# 10 Gallon Setup?



## Tanman (Mar 1, 2013)

Hello everybody. I currently have aquired a 10 gallon aquarium. I was wondering if it would be ok to put a pair of Masked Julies in, alone, or if it would be to small. If it would be, what would be another good option? Help Plz and thanks


----------



## NJmomie (Jan 17, 2013)

I've only heard of multies in a tank that size. I believe the smallest julies grow to be 3" long and that is probably too large for a 10 gallon.


----------



## webbie (Apr 29, 2012)

2nd that go for a Multi colony 1 male 2/3 females they will soon fill the tank with fry


----------



## Snowman102 (Dec 24, 2012)

I've heard of that, but make sure it is a PROVEN PAIR!!! You should have transcriptus, no other julies will fit. Remember, julies are sensitive to change, so be careful during water changes and don't change the scape almost at all, or one may kill the other. Good luck!


----------



## DJRansome (Oct 29, 2005)

I'd skip the julidochromis and go with multifasciatus in a 10G. The smallest I would go with Julidochromis, even the 3" ones would be a 20G that is 30" long.


----------



## JoeU (Dec 27, 2012)

Might be able to try another small shell dweller like the gold ocellatus. They are pretty and fun to watch.
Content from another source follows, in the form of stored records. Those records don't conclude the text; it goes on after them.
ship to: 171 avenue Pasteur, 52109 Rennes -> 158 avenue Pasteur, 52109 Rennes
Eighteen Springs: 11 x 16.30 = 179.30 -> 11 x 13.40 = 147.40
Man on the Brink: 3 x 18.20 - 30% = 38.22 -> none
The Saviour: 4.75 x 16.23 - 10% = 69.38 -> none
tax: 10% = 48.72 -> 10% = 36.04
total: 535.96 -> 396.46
I think a 20 is a better minimum size, though.


----------



## Braden8558 (Jan 13, 2013)

I agree with Joe that gold occies may cause trouble in a 10. They are really nice shellies though. I would say that brevis would work, so would multies, and similis. I just got some similis a couple weeks ago and there are 4 in there and doing well! I got them from an auction and a lot of them were in the shell so I couldn't determine the sex, but I know I got at least two males, hopefully not 3! In a 10 I would go with a pair of brevis, to be honest a pair of brevis can be kept in a 5 gallon I had a setup with them in a 5 gallon for a while and it worked out very well. Interesting tank to watch! Now I moved them into a 15 gallon with some young julies and young calvus, but they could have stayed in the 5 gallon. Or you could do 1 male and like 3 female similis. You could probably do 2 males and 2 females of the similis in a 10 gallon. They are a bit more aggressive than the multies though.

Here is my similis tank...




It looks a bit different now because the fish did a lot of digging, but the hardscape is basically the same.
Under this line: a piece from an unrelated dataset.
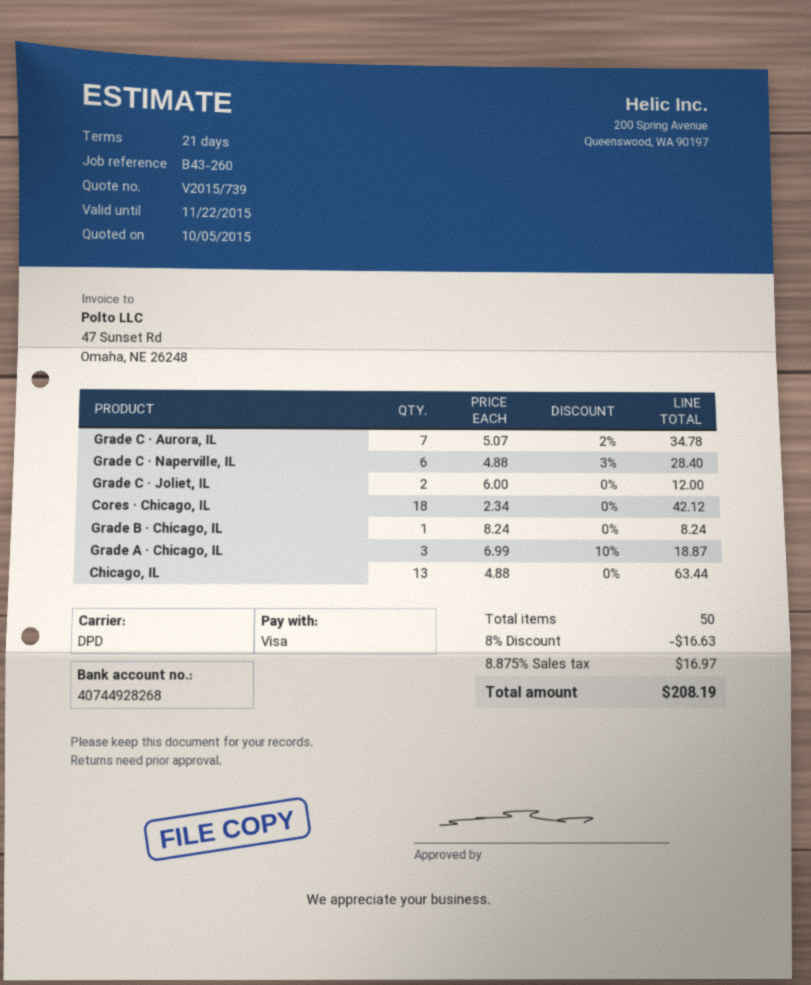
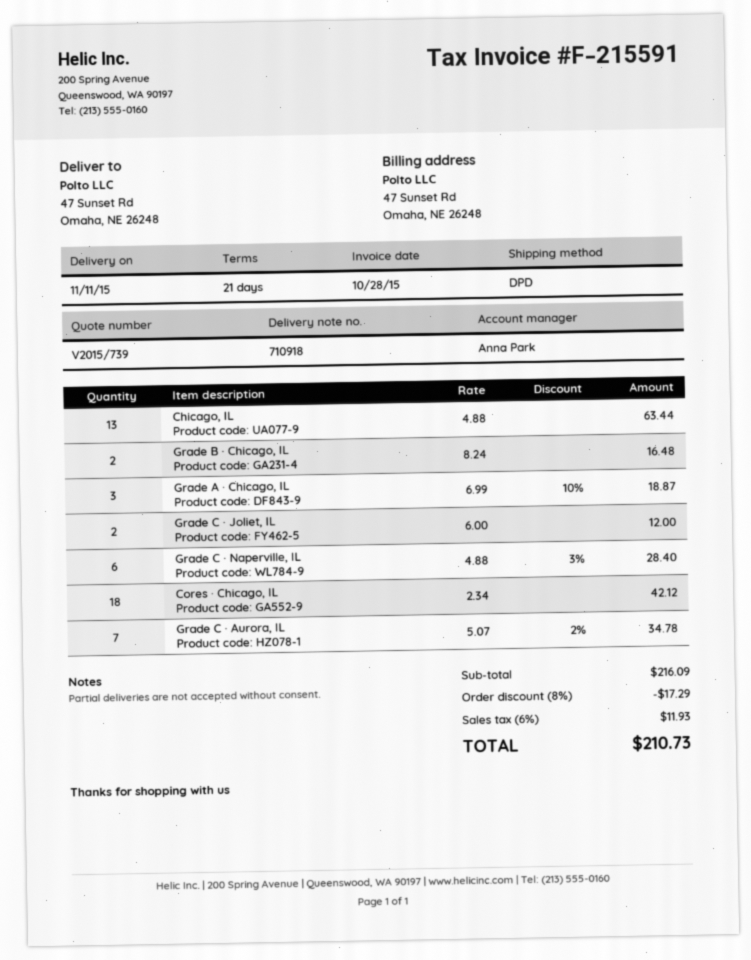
Grade B · Chicago, IL: 1 x 8.24 = 8.24 -> 2 x 8.24 = 16.48
discount: 8% = 16.63 -> 8% = 17.29
tax: 8.875% = 16.97 -> 6% = 11.93
total: 208.19 -> 210.73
Good luck with the tank, Braden


----------



## Tanman (Mar 1, 2013)

Thankyou everybody for the help! I have decided to go with shellies. However, I am still undecided on which one. Looking through their profiles it seems as if all the info is about the same. Im leaning toward either Similis or the Multies. In my tank i have rocks i have stacked up and built into a cavern, they are secure but considering shellies are diggers should i reconstruct it to makesure?


----------



## Tanman (Mar 1, 2013)

Very nice tank Braden, looks realy good!


----------



## Floridagirl (Jan 10, 2008)

In a 10 gallon Multie or Similis tank, and I've had both, I place one or two feature rocks and then stack Turbo shells of lots of different sizes, at least 2 deep. Maybe some fake or live plant for greenery. Here are a few pics of my 10 current gallon Multie tank. There is a pic of my old 29 gallon Similis tank under my tanks. One of these days I'll update that!


----------



## JoeU (Dec 27, 2012)

That's a really nice-looking tank, Floridagirl. A little 10-gallon setup like that might be very fun for the office!


----------



## Tanman (Mar 1, 2013)

That is a very nice tank! I think im going to go with Multies, i still have to get the shells, im not sure where to get them though? At my lfs?


----------



## Frazee86 (Aug 1, 2010)

purchase escargo shells they work pretty good look decent and cost is nice. wanna say i spent 12$ on 3 dozen but its been awhile


----------



## Braden8558 (Jan 13, 2013)

Thanks Tanman! That's a nice shellie tank Florida girl. Lots of shells for the fish. I think that the similis look better than the multies and also might have a bit more interesting behavior but I have never kept multies before so I'm not the best judge on that . I think that the similis are a bit more territorial though so it is cool to watch their territorial behavior towards each other. I think if you house 2 males it is important to put a rock between them because for mine that is like their territory border and there might be problems if it was just one shell bed.


----------